Area: Cibercriminologia


Aspetti personologici degli hackers: uno studio clinico *.

Strano M., Kertesz C., L'Occaso C. M., di Giannantonio M., De Risio S..

* Relazione al Convegno "Computer crime", 27 aprile 2000, Biblioteca del CNEL, Roma.



Il verbo to hack assume numerosi significati. La letteratura internazionale sul computer crime riporta infatti più di 20.000 definizioni del termine hacker a dimostrazione che su tale figura esistono svariati atteggiamenti e connotazioni, più o meno criminali. L'hacker è ritenuto talvolta un utente del computer che passa molto tempo sul sistema in un rapporto quasi feticistico. Altre volte il termine è riferito a qualcuno che conosce molto sui computer, anche se non è un programmatore. Per alcuni l'hacker è un appassionato di computer che usa le sue abilità in maniera illegale in qualsiasi maniera, normalmente per entrare (bucare) in un altro sistema attraverso una rete. L'Hacker malicious detto anche Craker (per distinguerlo dagli hacker che aggirano le protezioni senza provocare danni consapevoli), è normalmente ritenuto chi usa la sua particolare abilità nel manipolare programmi e sistemi per fini nefasti come formattare dischi, fare saltare (crashare) server di rete, inserire virus. Il termine hacker può anche essere riferito alla volontà di rendere disponibili per tutti le risorse della tecnologia telematica assumendo così significato politico e riferendosi in special modo a una tipologia di soggetti libertari e trasgressivi che fanno dell'hacking una sorta di battaglia etica. L'allarme sociale per tali soggetti sembra comunque diffondersi in tutti i Paesi terziarizzati, soprattutto dove la telematica ha una tremenda influenza sociale.

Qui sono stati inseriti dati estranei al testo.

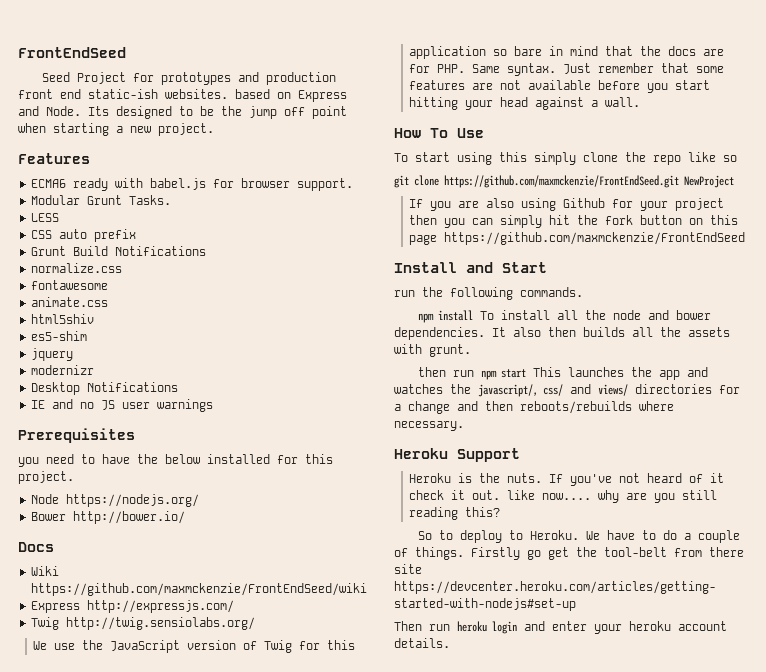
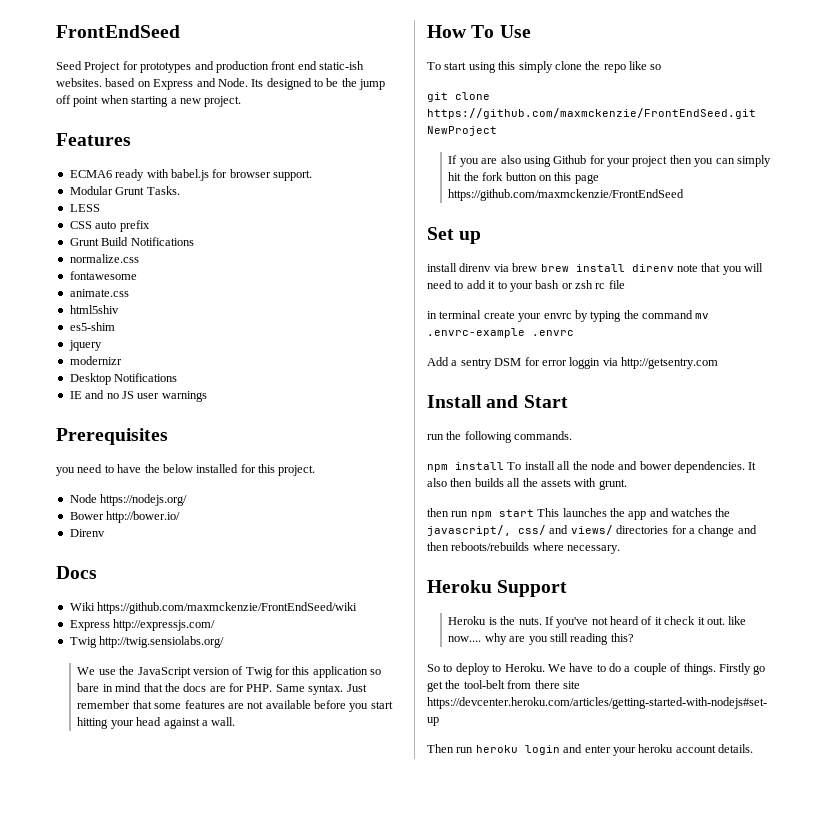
(186, 517) none -> [69,529,105,537] // Direnv
(746, 238) none -> [427,227,482,244] [427,263,763,275] [427,280,625,292] [427,310,710,322] [427,328,574,338] [427,357,718,369] // Set up // install direnv via brew brew install direnv note that you will need to add it to your bash or zsh rc file // in terminal create your envrc by typing the command mv .envrc-example .envrc // Add a sentry DSM for error loggin via http://getsentry.com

Gli hacker hanno infatti il grande potere di alterare delle funzioni sociali vitali in modo assolutamente imprevedibile e questo potere rappresenta motivo di grande allarme sociale, come sottolineato dalla nascita e potenziamento in tutto il mondo di strutture governative deputate alla prevenzione ed al contrasto delle intrusioni telematiche.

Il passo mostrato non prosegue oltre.